Un hombre cualquiera se despertó al alba y el dinosaurio seguía allí.
Allí seguía el dinosaurio. Grande, viscoso y aterrador. Las garras de sus pies estaban firmemente amarradas al suelo con una egoista posesión contra la gravedad y atrincherado en el frío metal de la frontera. Su plegada cola se enrollaba sobre sí misma con el enrevesado y mortecino nudo del ahorcado. Su respirar arcaico e irregular sonaba oxidado y cavernoso. Su espalda se izaba con la irracionalidad de los inflexibles mástiles a los cambios de aires. Y así seguía allí el dinosaurio.
Pero no seguía igual. La resaca de la noche le había hecho mutar. Más monstruoso todavía. Aún más endriagado y bestial.
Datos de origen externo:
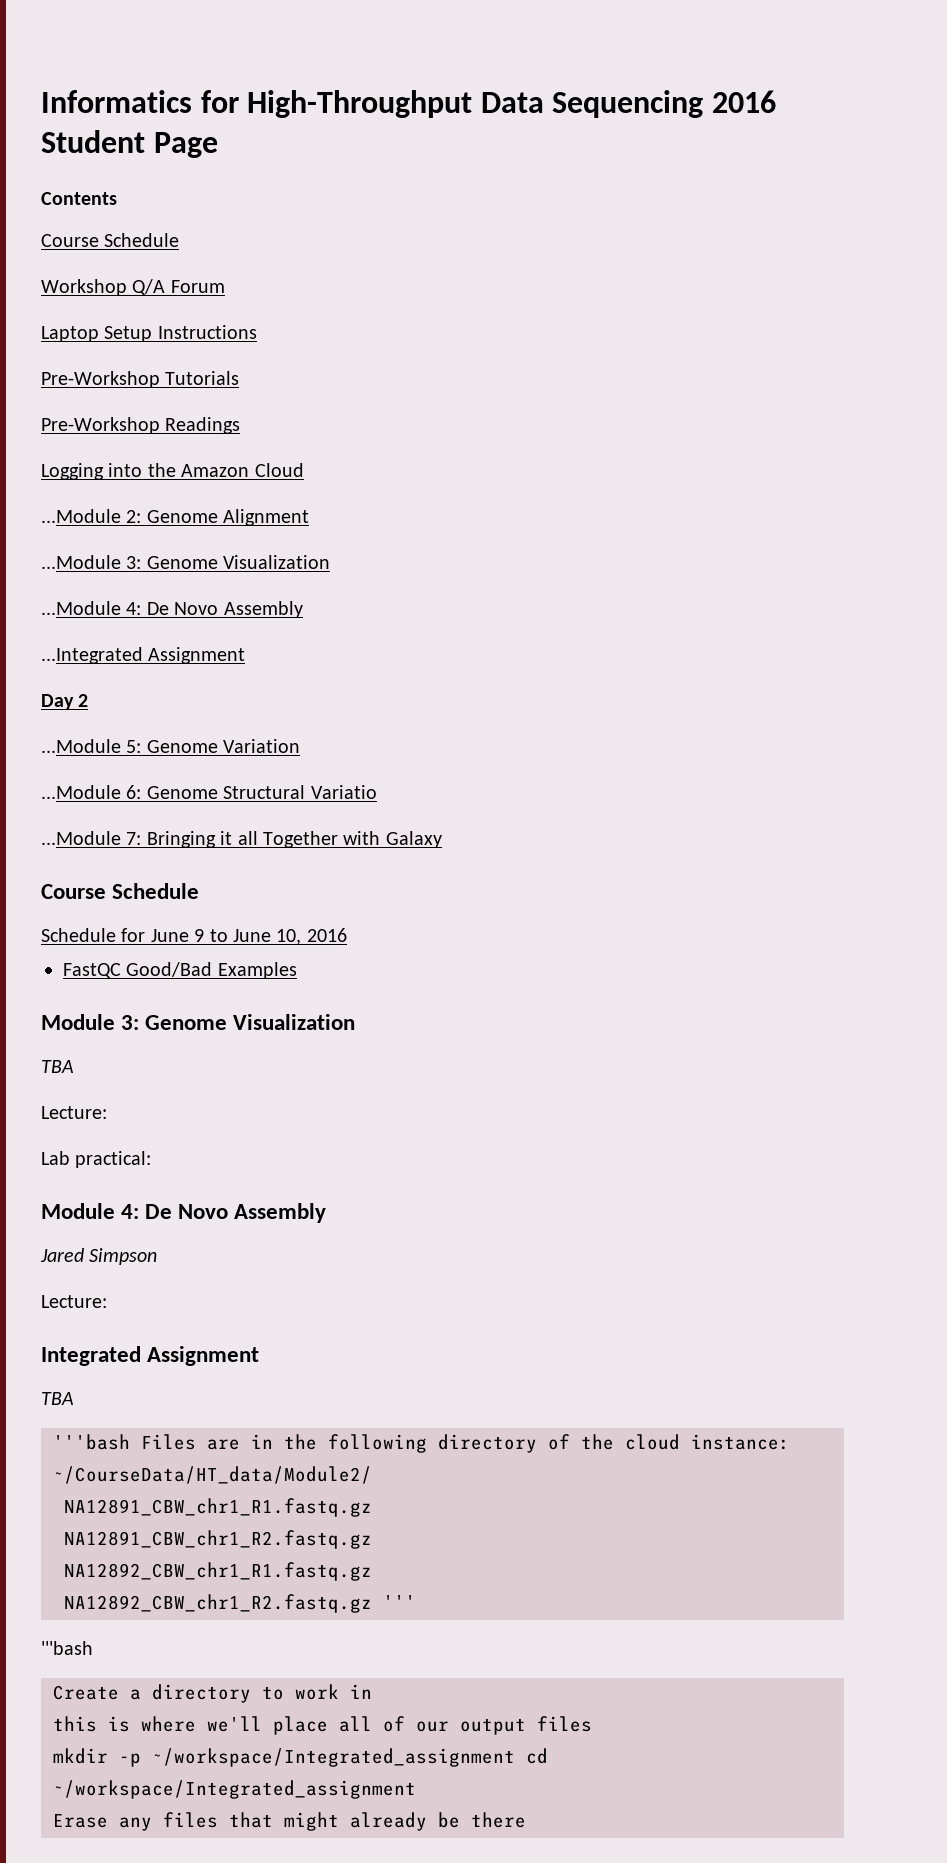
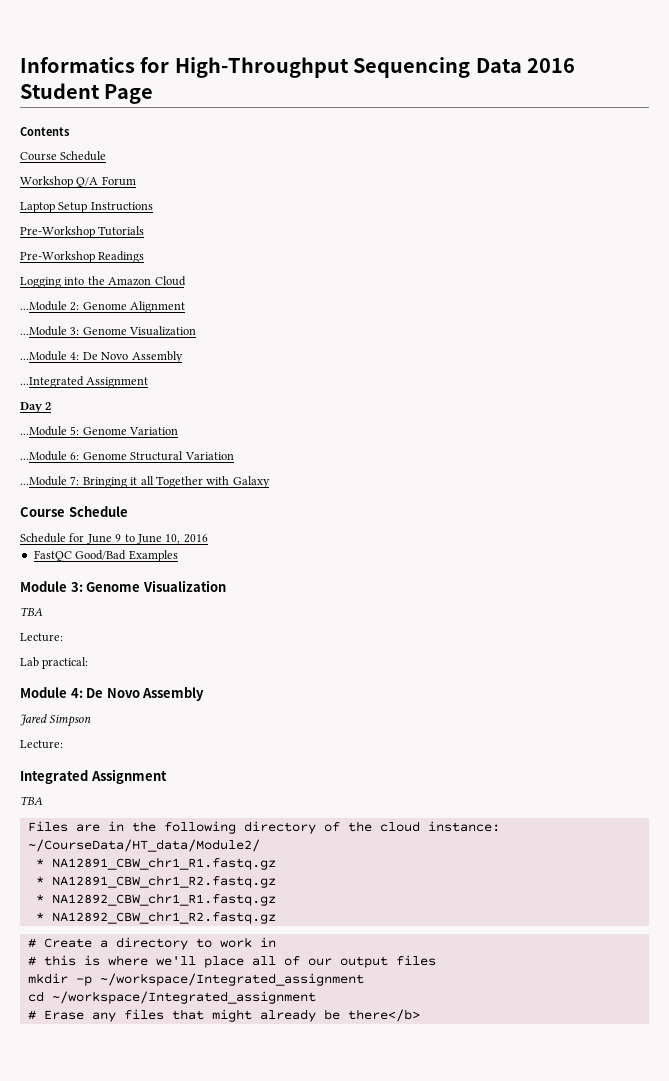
- Informatics for High-Throughput Data Sequencing 2016 Student Page
+ Informatics for High-Throughput Sequencing Data 2016 Student Page
- ...Module 6: Genome Structural Variatio
+ ...Module 6: Genome Structural Variation
- '''bash Files are in the following directory of the cloud instance: ~/CourseData/HT_data/Module2/
+ Files are in the following directory of the cloud instance: ~/CourseData/HT_data/Module2/
- NA12891_CBW_chr1_R1.fastq.gz
+ * NA12891_CBW_chr1_R1.fastq.gz
- NA12891_CBW_chr1_R2.fastq.gz
+ * NA12891_CBW_chr1_R2.fastq.gz
- NA12892_CBW_chr1_R1.fastq.gz
+ * NA12892_CBW_chr1_R1.fastq.gz
- NA12892_CBW_chr1_R2.fastq.gz '''
- '''bash
- Create a directory to work in
+ * NA12892_CBW_chr1_R2.fastq.gz
+ # Create a directory to work in
- this is where we'll place all of our output files
+ # this is where we'll place all of our output files
- mkdir -p ~/workspace/Integrated_assignment cd ~/workspace/Integrated_assignment
+ mkdir -p ~/workspace/Integrated_assignment
+ cd ~/workspace/Integrated_assignment
- Erase any files that might already be there
+ # Erase any files that might already be there</b>

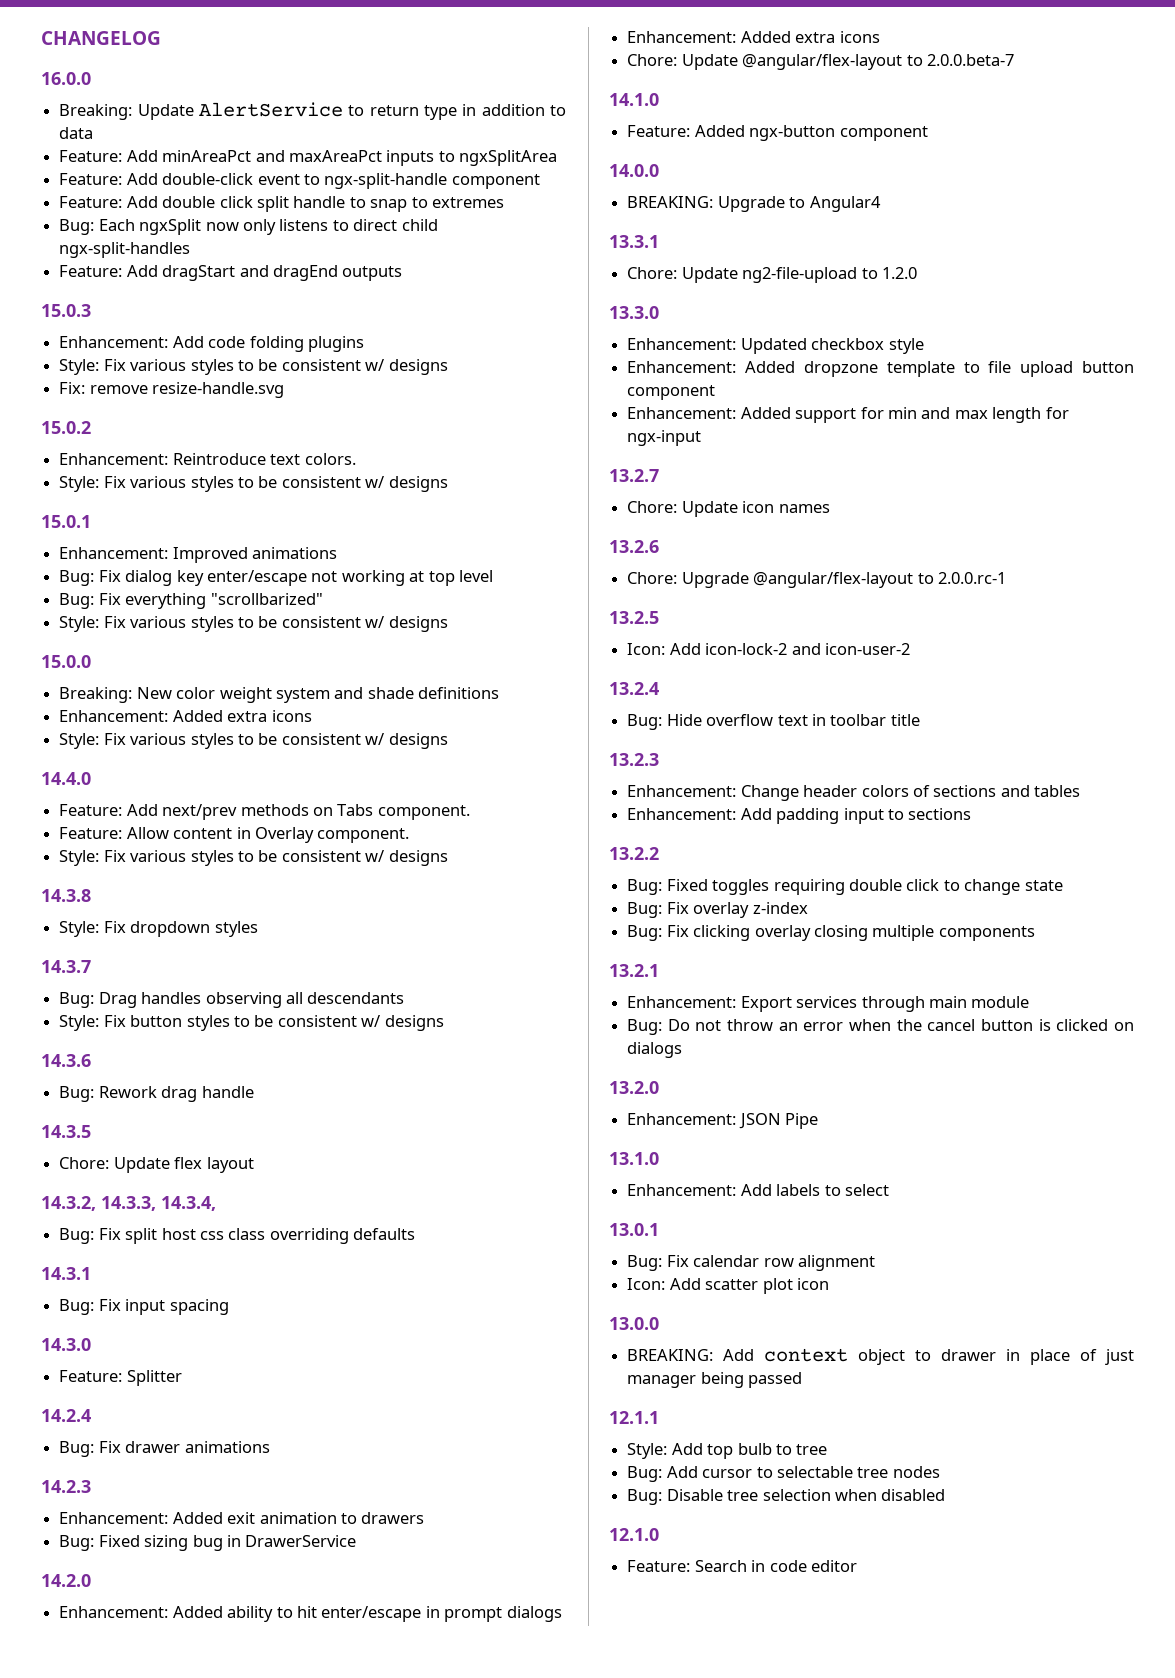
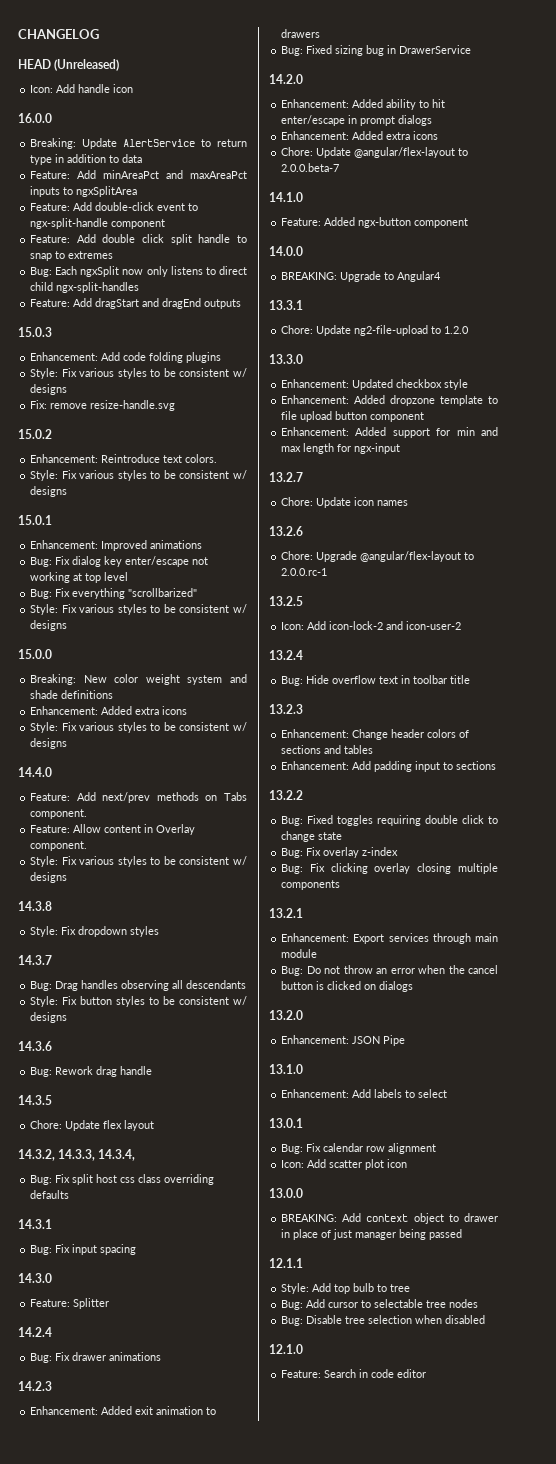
+ HEAD (Unreleased)
+ Icon: Add handle icon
Una pesadilla real y terrorífica que asombra a plena luz del sol... Su grueso cuello se había dividido en dos cabezas autónomas e independientes, pero vinculadas a un mismo y oscuro corazón, que les envenenaba con cada desalmado latido. La verdosa molondra recostada sobre la diestra dormitaba ajena a su transformación. Altiva y peluda, la alumbrada testa escudriñaba a su siamesa para atacar primero. Aquella otra parecía enfundada con un antifaz de villano por lo coloreado y arbitrario de su pelaje. Y sin preámbulos se lanzó a dentelladas, comenzaba una simbiótica batalla por alcanzar la gracia divina que dicta lo acuñado de los caudillos.
Y así un hombre cualquiera observa atemorizado la marcialidad del reloj retrocediendo hacia la oscuridad.